Directions
Below is a block of data; give all of it again word for word.

Extracted records
++++++

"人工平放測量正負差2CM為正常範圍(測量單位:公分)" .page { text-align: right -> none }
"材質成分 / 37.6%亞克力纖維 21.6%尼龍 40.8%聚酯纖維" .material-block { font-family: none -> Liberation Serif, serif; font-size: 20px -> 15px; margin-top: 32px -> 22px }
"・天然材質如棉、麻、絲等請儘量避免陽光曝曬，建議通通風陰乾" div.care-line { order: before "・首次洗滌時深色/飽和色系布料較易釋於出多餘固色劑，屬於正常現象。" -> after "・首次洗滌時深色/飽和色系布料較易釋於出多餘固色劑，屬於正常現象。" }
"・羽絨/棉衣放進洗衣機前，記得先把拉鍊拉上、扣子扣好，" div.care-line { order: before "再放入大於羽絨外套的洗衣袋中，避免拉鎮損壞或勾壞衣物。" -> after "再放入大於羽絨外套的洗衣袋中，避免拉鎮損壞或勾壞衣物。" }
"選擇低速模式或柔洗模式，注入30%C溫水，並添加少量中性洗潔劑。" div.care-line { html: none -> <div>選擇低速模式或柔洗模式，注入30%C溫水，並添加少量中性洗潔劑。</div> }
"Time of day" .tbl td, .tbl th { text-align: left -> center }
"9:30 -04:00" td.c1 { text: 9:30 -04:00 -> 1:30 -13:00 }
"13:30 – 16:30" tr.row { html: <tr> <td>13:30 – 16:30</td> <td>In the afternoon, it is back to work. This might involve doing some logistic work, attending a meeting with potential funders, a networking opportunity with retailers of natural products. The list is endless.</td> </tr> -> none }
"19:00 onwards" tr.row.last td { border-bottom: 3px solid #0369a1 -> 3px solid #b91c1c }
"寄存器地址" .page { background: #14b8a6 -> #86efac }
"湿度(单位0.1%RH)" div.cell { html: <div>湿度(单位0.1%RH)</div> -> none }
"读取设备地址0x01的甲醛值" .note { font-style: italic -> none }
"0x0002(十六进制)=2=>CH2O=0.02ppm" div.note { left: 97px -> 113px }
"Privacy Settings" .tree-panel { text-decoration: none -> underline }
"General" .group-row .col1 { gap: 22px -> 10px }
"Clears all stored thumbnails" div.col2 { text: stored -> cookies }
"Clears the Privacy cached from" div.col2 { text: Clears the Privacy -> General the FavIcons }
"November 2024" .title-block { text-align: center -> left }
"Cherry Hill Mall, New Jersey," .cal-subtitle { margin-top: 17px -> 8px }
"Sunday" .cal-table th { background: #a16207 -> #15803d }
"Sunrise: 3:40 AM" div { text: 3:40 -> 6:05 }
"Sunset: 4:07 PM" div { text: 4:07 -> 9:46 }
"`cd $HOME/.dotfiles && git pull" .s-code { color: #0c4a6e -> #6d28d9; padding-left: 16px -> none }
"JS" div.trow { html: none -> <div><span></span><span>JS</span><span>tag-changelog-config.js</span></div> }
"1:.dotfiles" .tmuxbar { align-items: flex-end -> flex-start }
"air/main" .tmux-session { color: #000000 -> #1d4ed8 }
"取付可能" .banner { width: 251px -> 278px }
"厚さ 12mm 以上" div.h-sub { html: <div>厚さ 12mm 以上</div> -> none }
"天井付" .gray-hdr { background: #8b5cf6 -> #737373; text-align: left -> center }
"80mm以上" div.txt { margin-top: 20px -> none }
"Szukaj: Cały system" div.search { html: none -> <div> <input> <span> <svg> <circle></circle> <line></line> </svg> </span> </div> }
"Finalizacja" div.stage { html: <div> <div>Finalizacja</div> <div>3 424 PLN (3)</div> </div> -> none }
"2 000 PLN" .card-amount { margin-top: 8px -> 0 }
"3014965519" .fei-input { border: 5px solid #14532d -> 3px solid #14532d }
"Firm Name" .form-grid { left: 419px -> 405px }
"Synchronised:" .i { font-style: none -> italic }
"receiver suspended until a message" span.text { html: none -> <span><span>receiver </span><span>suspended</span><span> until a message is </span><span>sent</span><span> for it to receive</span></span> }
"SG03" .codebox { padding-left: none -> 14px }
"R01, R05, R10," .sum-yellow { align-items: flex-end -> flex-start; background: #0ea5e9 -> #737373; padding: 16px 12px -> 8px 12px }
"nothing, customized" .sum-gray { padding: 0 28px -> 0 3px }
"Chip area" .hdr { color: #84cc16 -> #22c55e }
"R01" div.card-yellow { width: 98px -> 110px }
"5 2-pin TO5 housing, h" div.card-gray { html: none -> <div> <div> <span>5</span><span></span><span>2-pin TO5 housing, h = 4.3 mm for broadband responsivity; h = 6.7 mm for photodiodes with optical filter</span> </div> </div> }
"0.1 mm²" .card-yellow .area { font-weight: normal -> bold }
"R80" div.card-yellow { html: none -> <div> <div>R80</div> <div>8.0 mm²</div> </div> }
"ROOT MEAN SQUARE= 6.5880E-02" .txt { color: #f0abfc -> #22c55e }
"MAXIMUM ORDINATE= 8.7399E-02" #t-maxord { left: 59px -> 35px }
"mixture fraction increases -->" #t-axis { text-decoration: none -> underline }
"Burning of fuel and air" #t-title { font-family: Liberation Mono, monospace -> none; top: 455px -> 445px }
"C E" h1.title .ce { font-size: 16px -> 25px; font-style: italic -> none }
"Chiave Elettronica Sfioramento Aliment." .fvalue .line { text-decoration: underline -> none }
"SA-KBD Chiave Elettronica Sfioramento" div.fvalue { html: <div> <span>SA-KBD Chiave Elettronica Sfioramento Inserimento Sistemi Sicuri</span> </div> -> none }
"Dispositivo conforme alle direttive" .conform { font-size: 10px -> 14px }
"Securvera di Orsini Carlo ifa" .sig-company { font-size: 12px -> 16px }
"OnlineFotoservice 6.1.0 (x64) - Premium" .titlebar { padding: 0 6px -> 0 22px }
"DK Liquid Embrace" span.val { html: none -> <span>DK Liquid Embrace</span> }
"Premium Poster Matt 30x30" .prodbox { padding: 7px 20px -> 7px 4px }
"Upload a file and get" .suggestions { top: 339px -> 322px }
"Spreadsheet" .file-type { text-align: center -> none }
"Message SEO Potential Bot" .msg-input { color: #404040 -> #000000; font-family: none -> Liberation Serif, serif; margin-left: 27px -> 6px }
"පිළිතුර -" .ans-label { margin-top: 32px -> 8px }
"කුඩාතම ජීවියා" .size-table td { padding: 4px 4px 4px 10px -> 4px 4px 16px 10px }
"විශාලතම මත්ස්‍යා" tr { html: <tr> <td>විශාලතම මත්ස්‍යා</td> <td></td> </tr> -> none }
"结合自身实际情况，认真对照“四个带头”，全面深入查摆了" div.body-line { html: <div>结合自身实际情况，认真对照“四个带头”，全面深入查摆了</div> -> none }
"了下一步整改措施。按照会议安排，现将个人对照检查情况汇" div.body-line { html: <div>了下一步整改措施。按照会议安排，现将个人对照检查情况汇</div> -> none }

++++++

Answer for this exercise
"人工平放測量正負差2CM為正常範圍(測量單位:公分)" .page { text-align: right -> none }
"材質成分 / 37.6%亞克力纖維 21.6%尼龍 40.8%聚酯纖維" .material-block { font-family: none -> Liberation Serif, serif; font-size: 20px -> 15px; margin-top: 32px -> 22px }
"・天然材質如棉、麻、絲等請儘量避免陽光曝曬，建議通通風陰乾" div.care-line { order: before "・首次洗滌時深色/飽和色系布料較易釋於出多餘固色劑，屬於正常現象。" -> after "・首次洗滌時深色/飽和色系布料較易釋於出多餘固色劑，屬於正常現象。" }
"・羽絨/棉衣放進洗衣機前，記得先把拉鍊拉上、扣子扣好，" div.care-line { order: before "再放入大於羽絨外套的洗衣袋中，避免拉鎮損壞或勾壞衣物。" -> after "再放入大於羽絨外套的洗衣袋中，避免拉鎮損壞或勾壞衣物。" }
"選擇低速模式或柔洗模式，注入30%C溫水，並添加少量中性洗潔劑。" div.care-line { html: none -> <div>選擇低速模式或柔洗模式，注入30%C溫水，並添加少量中性洗潔劑。</div> }
"Time of day" .tbl td, .tbl th { text-align: left -> center }
"9:30 -04:00" td.c1 { text: 9:30 -04:00 -> 1:30 -13:00 }
"13:30 – 16:30" tr.row { html: <tr> <td>13:30 – 16:30</td> <td>In the afternoon, it is back to work. This might involve doing some logistic work, attending a meeting with potential funders, a networking opportunity with retailers of natural products. The list is endless.</td> </tr> -> none }
"19:00 onwards" tr.row.last td { border-bottom: 3px solid #0369a1 -> 3px solid #b91c1c }
"寄存器地址" .page { background: #14b8a6 -> #86efac }
"湿度(单位0.1%RH)" div.cell { html: <div>湿度(单位0.1%RH)</div> -> none }
"读取设备地址0x01的甲醛值" .note { font-style: italic -> none }
"0x0002(十六进制)=2=>CH2O=0.02ppm" div.note { left: 97px -> 113px }
"Privacy Settings" .tree-panel { text-decoration: none -> underline }
"General" .group-row .col1 { gap: 22px -> 10px }
"Clears all stored thumbnails" div.col2 { text: stored -> cookies }
"Clears the Privacy cached from" div.col2 { text: Clears the Privacy -> General the FavIcons }
"November 2024" .title-block { text-align: center -> left }
"Cherry Hill Mall, New Jersey," .cal-subtitle { margin-top: 17px -> 8px }
"Sunday" .cal-table th { background: #a16207 -> #15803d }
"Sunrise: 3:40 AM" div { text: 3:40 -> 6:05 }
"Sunset: 4:07 PM" div { text: 4:07 -> 9:46 }
"`cd $HOME/.dotfiles && git pull" .s-code { color: #0c4a6e -> #6d28d9; padding-left: 16px -> none }
"JS" div.trow { html: none -> <div><span></span><span>JS</span><span>tag-changelog-config.js</span></div> }
"1:.dotfiles" .tmuxbar { align-items: flex-end -> flex-start }
"air/main" .tmux-session { color: #000000 -> #1d4ed8 }
"取付可能" .banner { width: 251px -> 278px }
"厚さ 12mm 以上" div.h-sub { html: <div>厚さ 12mm 以上</div> -> none }
"天井付" .gray-hdr { background: #8b5cf6 -> #737373; text-align: left -> center }
"80mm以上" div.txt { margin-top: 20px -> none }
"Szukaj: Cały system" div.search { html: none -> <div> <input> <span> <svg> <circle></circle> <line></line> </svg> </span> </div> }
"Finalizacja" div.stage { html: <div> <div>Finalizacja</div> <div>3 424 PLN (3)</div> </div> -> none }
"2 000 PLN" .card-amount { margin-top: 8px -> 0 }
"3014965519" .fei-input { border: 5px solid #14532d -> 3px solid #14532d }
"Firm Name" .form-grid { left: 419px -> 405px }
"Synchronised:" .i { font-style: none -> italic }
"receiver suspended until a message" span.text { html: none -> <span><span>receiver </span><span>suspended</span><span> until a message is </span><span>sent</span><span> for it to receive</span></span> }
"SG03" .codebox { padding-left: none -> 14px }
"R01, R05, R10," .sum-yellow { align-items: flex-end -> flex-start; background: #0ea5e9 -> #737373; padding: 16px 12px -> 8px 12px }
"nothing, customized" .sum-gray { padding: 0 28px -> 0 3px }
"Chip area" .hdr { color: #84cc16 -> #22c55e }
"R01" div.card-yellow { width: 98px -> 110px }
"5 2-pin TO5 housing, h" div.card-gray { html: none -> <div> <div> <span>5</span><span></span><span>2-pin TO5 housing, h = 4.3 mm for broadband responsivity; h = 6.7 mm for photodiodes with optical filter</span> </div> </div> }
"0.1 mm²" .card-yellow .area { font-weight: normal -> bold }
"R80" div.card-yellow { html: none -> <div> <div>R80</div> <div>8.0 mm²</div> </div> }
"ROOT MEAN SQUARE= 6.5880E-02" .txt { color: #f0abfc -> #22c55e }
"MAXIMUM ORDINATE= 8.7399E-02" #t-maxord { left: 59px -> 35px }
"mixture fraction increases -->" #t-axis { text-decoration: none -> underline }
"Burning of fuel and air" #t-title { font-family: Liberation Mono, monospace -> none; top: 455px -> 445px }
"C E" h1.title .ce { font-size: 16px -> 25px; font-style: italic -> none }
"Chiave Elettronica Sfioramento Aliment." .fvalue .line { text-decoration: underline -> none }
"SA-KBD Chiave Elettronica Sfioramento" div.fvalue { html: <div> <span>SA-KBD Chiave Elettronica Sfioramento Inserimento Sistemi Sicuri</span> </div> -> none }
"Dispositivo conforme alle direttive" .conform { font-size: 10px -> 14px }
"Securvera di Orsini Carlo ifa" .sig-company { font-size: 12px -> 16px }
"OnlineFotoservice 6.1.0 (x64) - Premium" .titlebar { padding: 0 6px -> 0 22px }
"DK Liquid Embrace" span.val { html: none -> <span>DK Liquid Embrace</span> }
"Premium Poster Matt 30x30" .prodbox { padding: 7px 20px -> 7px 4px }
"Upload a file and get" .suggestions { top: 339px -> 322px }
"Spreadsheet" .file-type { text-align: center -> none }
"Message SEO Potential Bot" .msg-input { color: #404040 -> #000000; font-family: none -> Liberation Serif, serif; margin-left: 27px -> 6px }
"පිළිතුර -" .ans-label { margin-top: 32px -> 8px }
"කුඩාතම ජීවියා" .size-table td { padding: 4px 4px 4px 10px -> 4px 4px 16px 10px }
"විශාලතම මත්ස්‍යා" tr { html: <tr> <td>විශාලතම මත්ස්‍යා</td> <td></td> </tr> -> none }
"结合自身实际情况，认真对照“四个带头”，全面深入查摆了" div.body-line { html: <div>结合自身实际情况，认真对照“四个带头”，全面深入查摆了</div> -> none }
"了下一步整改措施。按照会议安排，现将个人对照检查情况汇" div.body-line { html: <div>了下一步整改措施。按照会议安排，现将个人对照检查情况汇</div> -> none }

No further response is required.